Put down the iPhone.
Could you turn down a month-long, paid internship, helping protect a beautiful forest? But there’s a catch: you have to give up your computer. And TV. And iPod.
Now imagine you are a teenager. Today, kids 8-18 years old devote an average of 7 hours and 38 minutes using entertainment media in a typical day (more than 53 hours a week).*
“We can’t assume that kids today are chasing fireflies or playing in the snow,” said Brigitte Griswold, director of youth programs for The Nature Conservancy. “If we value clean air and water, parks and wild places for recreation and the many benefits we get from protecting our natural resources, we have to actively cultivate the next generation of people who will care for our world.”
The Nature Conservancy’s Leaders in Environmental Action for the Future (LEAF) program tackles this challenge. For 20 years, the program has pulled kids from environmental high schools away from laptops and video games and sent them outside.
Thanks to generous support from the Toyota USA Foundation, 24 students from Arabia Mountain High, an environmentally-focused public school in suburban DeKalb County, Georgia, were part of this year’s LEAF class.
Packing plenty of bug spray and sturdy boots, these lucky kids set off in July for a grand adventure:
- Six young women went to Wyoming to help with invasive species removal, trail maintenance and more. Wyoming intern Keyarria Mack learned about invasive plants like thistle and houndstongue and their negative impact on threatened native species. "The Nature Conservancy has been an awesome experience for me," she says.
- Delaware was the destination for six young women, where they are conducting water quality health assessments and learning about urban agriculture. “Before LEAF, I was a butterfly trapped in a little bubble waiting to be free," says Delaware intern Michaella Allen. "This program has made me more independent, confident, and have an even stronger love for nature.”
- Six young women worked in Kentucky, experiencing the region's cave ecosystems and helping staff with restoration and research projects. "My favorite week of the internship was when we worked with Louisville Grows at the Shipping Port Memorial Garden," says Kentucky intern MeaLenea Homer. The students built a washing station for the produce that is grown in the garden. "It was tough work because we did everything by hand from moving the steel sinks, measuring the wood, analyzing building plans, and even lifting a roof with only one ladder and lots of short people!" says Homer. "I kind of felt like an engineer. Words can't even explain how good it felt to see the finished product and know that I helped build it."

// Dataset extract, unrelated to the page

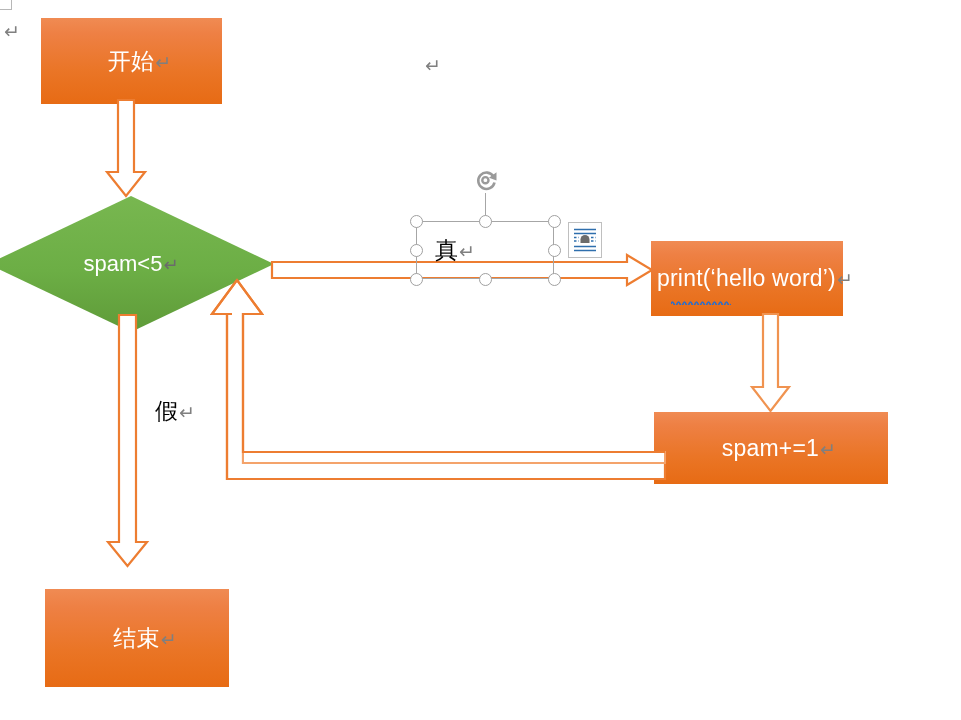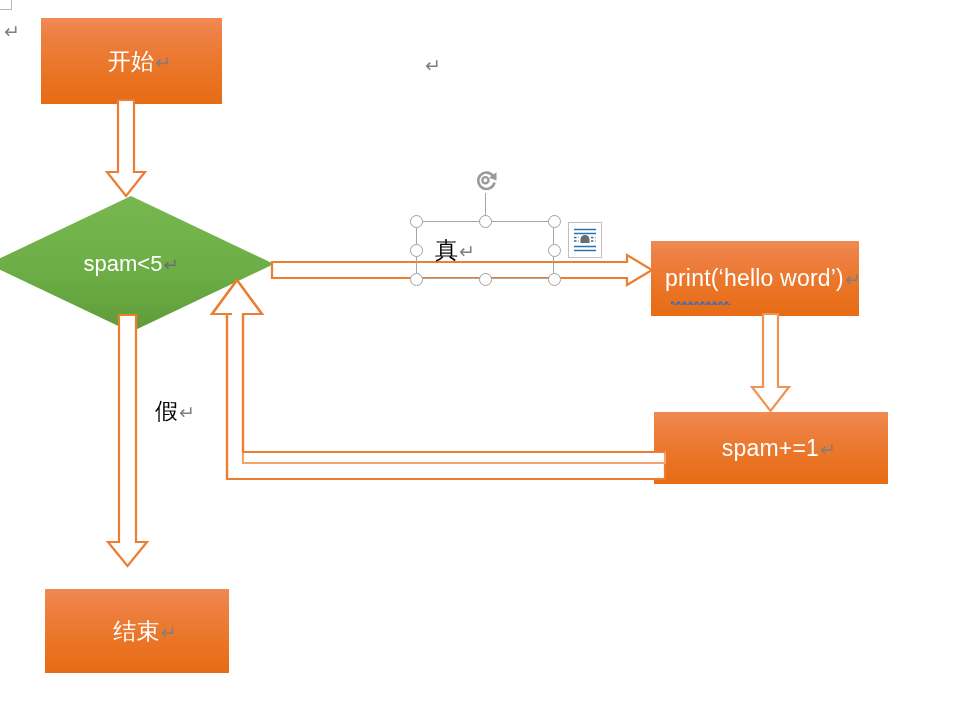"print(‘hello word’)↵" div.shape { width: 208px -> 192px }
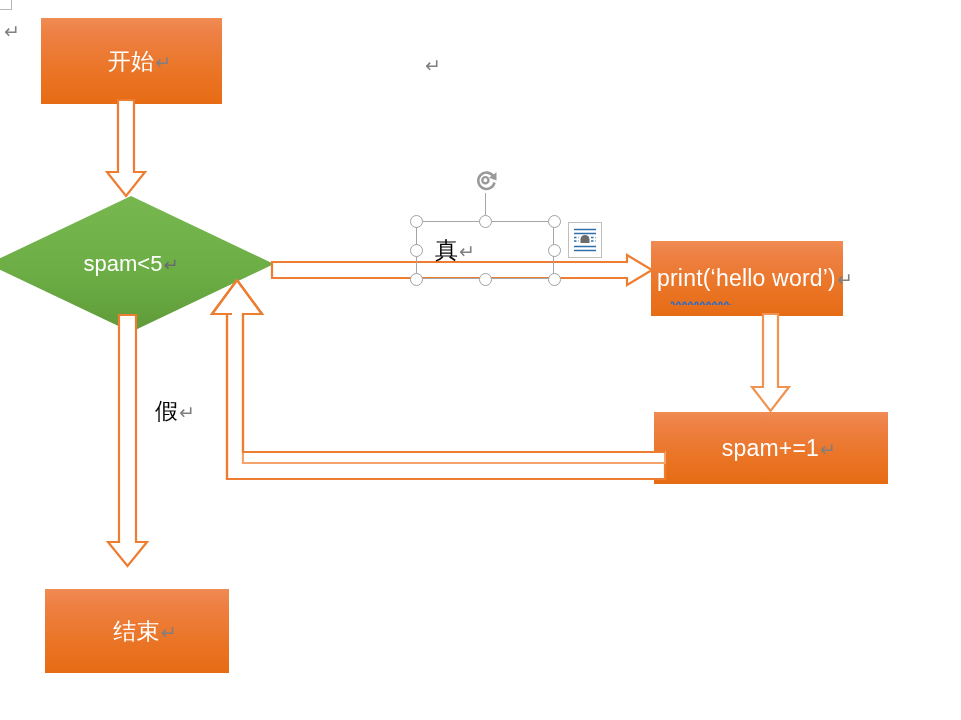"结束↵" div.shape { height: 84px -> 98px }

- Six young men stayed here in Georgia. They helped with trail maintenance at Moody Forest near Baxley and learned about oyster reef restoration on the Georgia coast. Georgia intern Keith Stozier was awestruck by all the new experiences he gained while working on Little St. Simons Island and elsewhere in the state. "Our first sighting of an animal was a diamondback rattlesnake," he says. "We saw bucks, baby coyotes, raccoons and armadillos. Another thing we saw was the stars. As we looked up we could see all these constellations we had never seen before in Atlanta because there is so much light pollution."
About the LEAF Program
The LEAF program is designed to engage urban youth in conservation activities now so that they will become leaders and stewards for our planet tomorrow. The program also supports teachers at partner environmental high schools by providing professional development.
Students apply and compete for this life-changing work and educational experience, which is designed to enhance classroom knowledge while exposing students to careers in the emerging green economy. Participating schools have been recognized by the Department of Education as schools that save energy, reduce costs and exemplify environmentally sustainable learning spaces and educational programs to boost academic achievement and community engagement.
The LEAF experience has influenced its alumni to go from the comfortable life of their city block to pursue projects in the Amazon rainforest, hike the world’s highest peaks and find careers in sustainable urban planning—all things that would never have been thought possible without their eye-opening internship with this program.
More than 34 percent of LEAF alumni go on to pursue professional paths in environmental fields, and more than 50 percent go on to volunteer for environmental causes in their communities.
This comprehensive environmental leadership program for teenagers and their educators now serves approximately 25 environmental high schools in California, Illinois, Massachusetts, New York, New Jersey, Washington, Connecticut and Georgia.